EXERCISE: Find the word "transparent" in the listing; pull out each line holding it.
::: MATERIALS PROVIDED
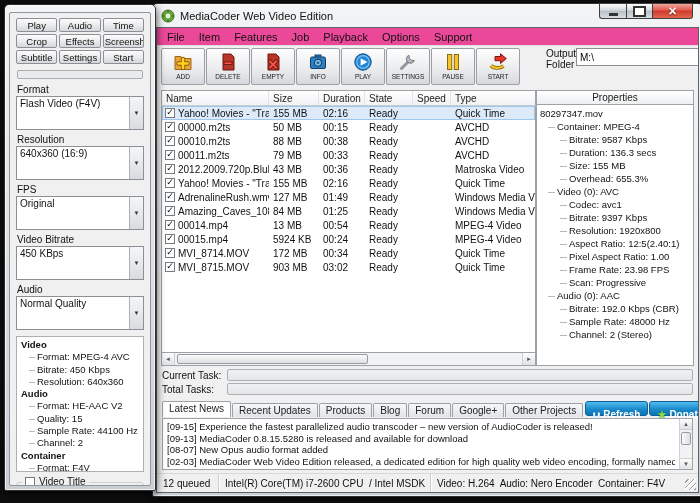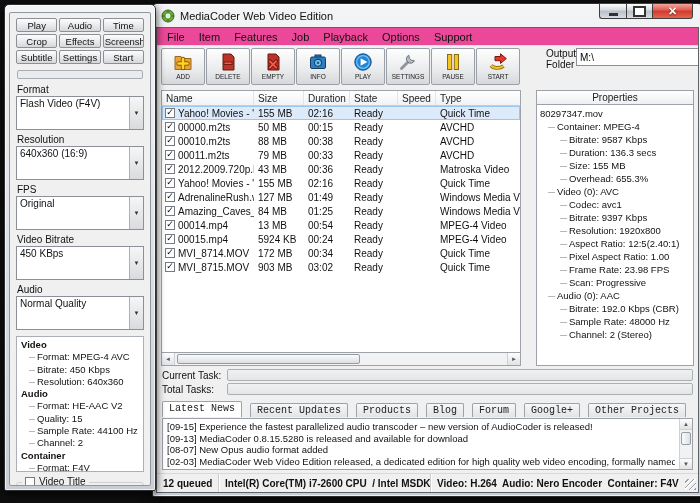--- a/index.html
+++ b/index.html
@@ -40,21 +40,21 @@
   .tb-label { font-size:6.5px; color:#222; margin-top:1px; }
   .output-folder { margin-left:auto; width:150px; display:flex; flex-direction:row; padding-top:0; }
   .of-label { font-size:10px; color:#111; margin:0 0 2px 2px; }
   .of-row { display:flex; gap:2px; height:18px; }
   .of-input { flex:1; min-width:0; border:1px solid #8b9097; background:#fff; font-size:10px;
               padding:0 3px; font-family:inherit; }
   .btn { border:1px solid #8b9097; border-radius:2px; font-size:10px; font-family:inherit; color:#111;
          background:linear-gradient(#fdfdfd,#e8e9eb 55%,#d3d5d8); padding:0 4px; }
 
   
-  .content-row { flex:1; display:flex; gap:15px; padding:3px 4px 2px; min-height:0; }
+  .content-row { flex:1; display:flex; gap:0; padding:3px 4px 2px; min-height:0; }
   .filelist-panel { flex:1; min-width:0; display:flex; flex-direction:column; }
   .grid-cols { display:grid; grid-template-columns:minmax(0,1fr) 50px 46px 48px 38px 84px; }
   .list-header { height:15px; border:1px solid #9da2a8; border-bottom:none;
                  background:linear-gradient(#ffffff,#f1f2f4); flex:none; }
   .lh { font-size:10px; color:#222; padding:0 4px; display:flex; align-items:center;
         border-right:1px solid #e2e4e7; white-space:nowrap; overflow:hidden; }
   .list-body { flex:1; background:#fff; border:1px solid #9da2a8; border-top:1px solid #c9cdd1; overflow:hidden; }
   .lr { height:14px; align-items:center; }
   .lr.selected { background:#ddeafa; outline:1px solid #9ec7ec; outline-offset:-1px; }
   .cell { font-size:10px; color:#111; padding:0 4px; white-space:nowrap; overflow:hidden; }
@@ -79,21 +79,21 @@
   .ti { font-size:9.5px; color:#111; height:13px; line-height:13px; white-space:nowrap; }
   .ti.l1 { padding-left:8px; } .ti.l2 { padding-left:20px; }
   .ti.l1::before, .ti.l2::before { content:""; display:inline-block; width:7px;
       border-top:1px solid #b8b8b8; vertical-align:middle; margin-right:2px; }
 
   
   .task-row { display:flex; align-items:center; gap:5px; padding:1px 5px; flex:none; }
   .task-label { width:60px; font-size:10px; color:#111; flex:none; }
   .progress { flex:1; height:12px; border:1px solid #aab0b6; border-radius:2px;
               background:linear-gradient(#eff1f2,#e3e5e7); }
-  .tabs-row { display:flex; align-items:flex-end; gap:8px; padding:3px 5px 0; height:21px; flex:none;font-family:Liberation Mono, monospace; }
+  .tabs-row { display:flex; align-items:flex-end; gap:1px; padding:3px 5px 0; height:21px; flex:none; }
   .tab { font-size:10px; color:#222; border:1px solid #9da2a8; border-bottom:none; border-radius:2px 2px 0 0;
          padding:1px 6px; height:14px; background:linear-gradient(#f6f7f8,#e2e4e7); white-space:nowrap; }
   .tab.active { background:#fff; height:16px; }
   .tabs-spacer { flex:1; }
   .pill-btn { display:flex; align-items:center; gap:3px; height:15px; margin-bottom:1px; padding:12px 7px 1px;
               border:1px solid #0c6298; border-radius:3px; color:#fff; font-size:10px; font-weight:bold;
               background:linear-gradient(#54bcf0,#1a8aca 55%,#0f74b3); }
   .refresh-glyph { width:7px; height:7px; border:2px solid #d9f1ff; border-radius:50%;
                    border-top-color:transparent; flex:none; }
   .star-glyph::after { content:"★"; color:#7fe04c; font-size:10px; text-shadow:0 0 1px #1c5e12; }
@@ -107,21 +107,21 @@
   .vbtn { height:11px; display:flex; align-items:center; justify-content:center; color:#555;
           background:linear-gradient(#fdfdfd,#e0e2e5); }
   .vbtn.u { border-bottom:1px solid #cdd1d5; } .vbtn.d { border-top:1px solid #cdd1d5; }
   .vbtn.u::after { content:"▲"; font-size:6px; } .vbtn.d::after { content:"▼"; font-size:6px; }
   .vtrack { flex:1; position:relative; }
   .vthumb { position:absolute; top:2px; left:1px; right:1px; height:13px; border:1px solid #979ca2;
             border-radius:2px; background:linear-gradient(90deg,#fbfbfb,#dcdfe2); }
   .statusbar { height:19px; background:#f0f0f0; border-top:1px solid #d8d8d8; display:flex;
                align-items:stretch; position:relative; flex:none; }
   .sb { font-size:10px; color:#111; display:flex; align-items:center; padding:0 6px;
-        border-right:1px solid #c9cdd1; box-shadow:1px 0 0 #ffffff; white-space:pre; overflow:hidden;font-weight:bold; }
+        border-right:1px solid #c9cdd1; box-shadow:1px 0 0 #ffffff; white-space:pre; overflow:hidden; }
   .sb.queued { width:62px; } .sb.cpu { width:212px; } .sb.enc { flex:1; border-right:none; box-shadow:none; }
   .grip { position:absolute; right:2px; bottom:2px; width:11px; height:11px;
           background:repeating-linear-gradient(135deg, transparent 0 2px, #9aa0a6 2px 3px, #ffffff 3px 4px); }
 
   
   .left-window { left:4px; top:4px; width:152px; height:487px; z-index:5; padding:7px 4px 4px; }
   .lw-inner { height:100%; background:#f0f0f0; border:1px solid #90969c; border-radius:2px;
               padding:5px 6px; display:flex; flex-direction:column; overflow:hidden; }
   .btn-grid { display:grid; grid-template-columns:repeat(3,1fr); gap:2px; flex:none; }
   .pbtn { height:14px; font-size:9.5px; color:#111; font-family:inherit; border:1px solid #8b9097;

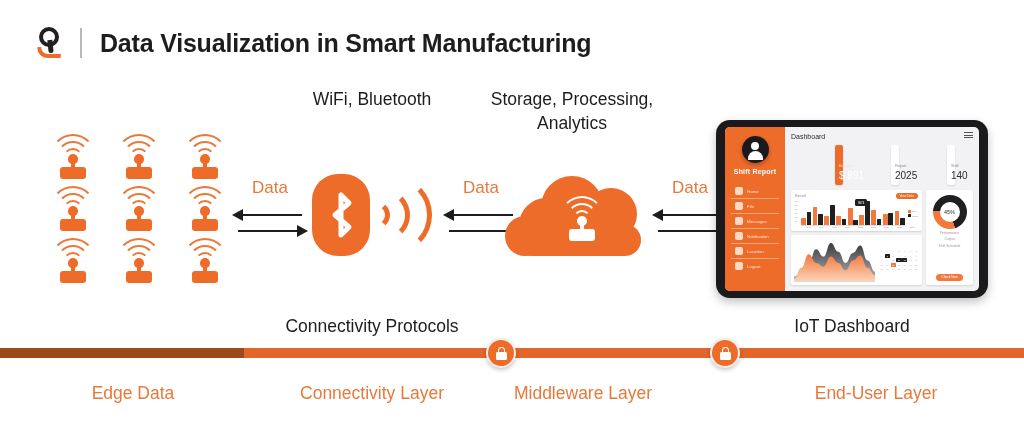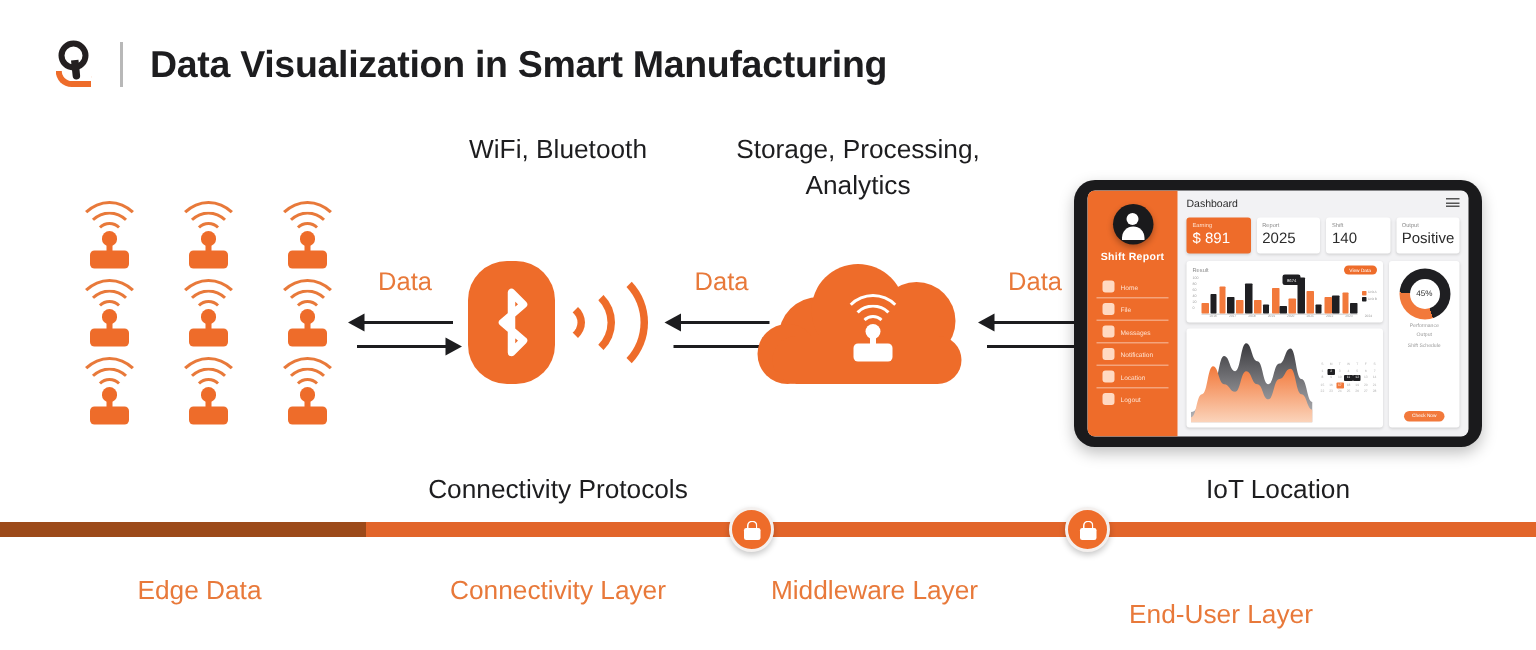--- a/index.html
+++ b/index.html
@@ -143,22 +143,22 @@
 
   
   #dash-main { flex: 1; padding: 5px 6px 6px; display: flex; flex-direction: column; min-width: 0; }
   #dash-topbar { display: flex; align-items: center; justify-content: space-between; margin-bottom: 5px; }
   #dash-title { font-size: 7px; color: #2b2b2b; }
   #hamburger { width: 9px; }
   #hamburger span { display: block; height: 1.1px; background: #555; margin-bottom: 1.6px; }
 
   #kpi-row { display: flex; gap: 4px; margin-bottom: 5px; }
   .kpi-card {
-    flex: 1; background: #fff; border-radius: 2px; padding: 3px 4px 4px;
-    box-shadow: 0 1px 2px rgba(0,0,0,0.13); min-width: 0;
+    flex: 1; background: #fff; border-radius: 2px; padding: 19px 4px 4px;
+    box-shadow: 0 1px 2px rgba(0,0,0,0.13); min-width: 0; margin-left: 44px;
   }
   .kpi-card.accent { background: #ee6c2a; }
   .kpi-label { font-size: 3.8px; color: #8a8a8a; margin-bottom: 2px; }
   .kpi-card.accent .kpi-label { color: #ffe0cd; }
   .kpi-value { font-size: 10px; color: #2b2b2b; white-space: nowrap; }
   .kpi-card.accent .kpi-value { color: #fff; }
 
   #panel-row { display: flex; gap: 4px; flex: 1; min-height: 0; }
   #panel-left { flex: 1; display: flex; flex-direction: column; gap: 4px; min-width: 0; }
   #panel-right {
@@ -233,21 +233,21 @@
   .lock-glyph .shackle {
     position: absolute; left: 50%; top: 0; width: 7px; height: 7px; margin-left: -3.5px;
     border: 1.8px solid #fff; border-bottom: none; border-radius: 4px 4px 0 0;
   }
   .lock-glyph .bodyb { position: absolute; left: 0; top: 5px; width: 11px; height: 8px; background: #fff; border-radius: 1.5px; }
 
   .layer-label { position: absolute; top: 383px; font-size: 17.5px; color: #e8793a; text-align: center; white-space: nowrap; }
   #lay-edge { left: 0; width: 266px; }
   #lay-conn { left: 246px; width: 252px; text-align: center; }
   #lay-mid { left: 470px; width: 226px; }
-  #lay-end { left: 688px; width: 252px; margin-top: 16px; }
+  #lay-end { left: 750px; width: 252px; }
 </style>
 </head>
 <body>
 
 <div id="stage">
 
   <div id="header">
     <div id="logo-mark">
       <div class="q-ring"></div>
         <div class="q-tail"></div>
@@ -616,21 +616,21 @@
             <div class="right-label">Shift Schedule</div>
             <div id="right-btn">Check Now</div>
           </div>
         </div>
 
       </div>
     </div>
   </div>
 
   <div class="node-caption" id="cap-connectivity">Connectivity Protocols</div>
-  <div class="node-caption" id="cap-dashboard">IoT Location</div>
+  <div class="node-caption" id="cap-dashboard">IoT Dashboard</div>
 
   <div id="layer-bar">
     <div class="seg-edge"></div>
     <div class="seg-rest"></div>
   </div>
   <div class="lock-badge" id="lock-1">
     <div class="lock-glyph">
         <div class="shackle"></div>
         <div class="bodyb"></div>
       </div>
::::::
ANSWER TO THE EXERCISE:
                    border-top-color:transparent; flex:none; }
           background:repeating-linear-gradient(135deg, transparent 0 2px, #9aa0a6 2px 3px, #ffffff 3px 4px); }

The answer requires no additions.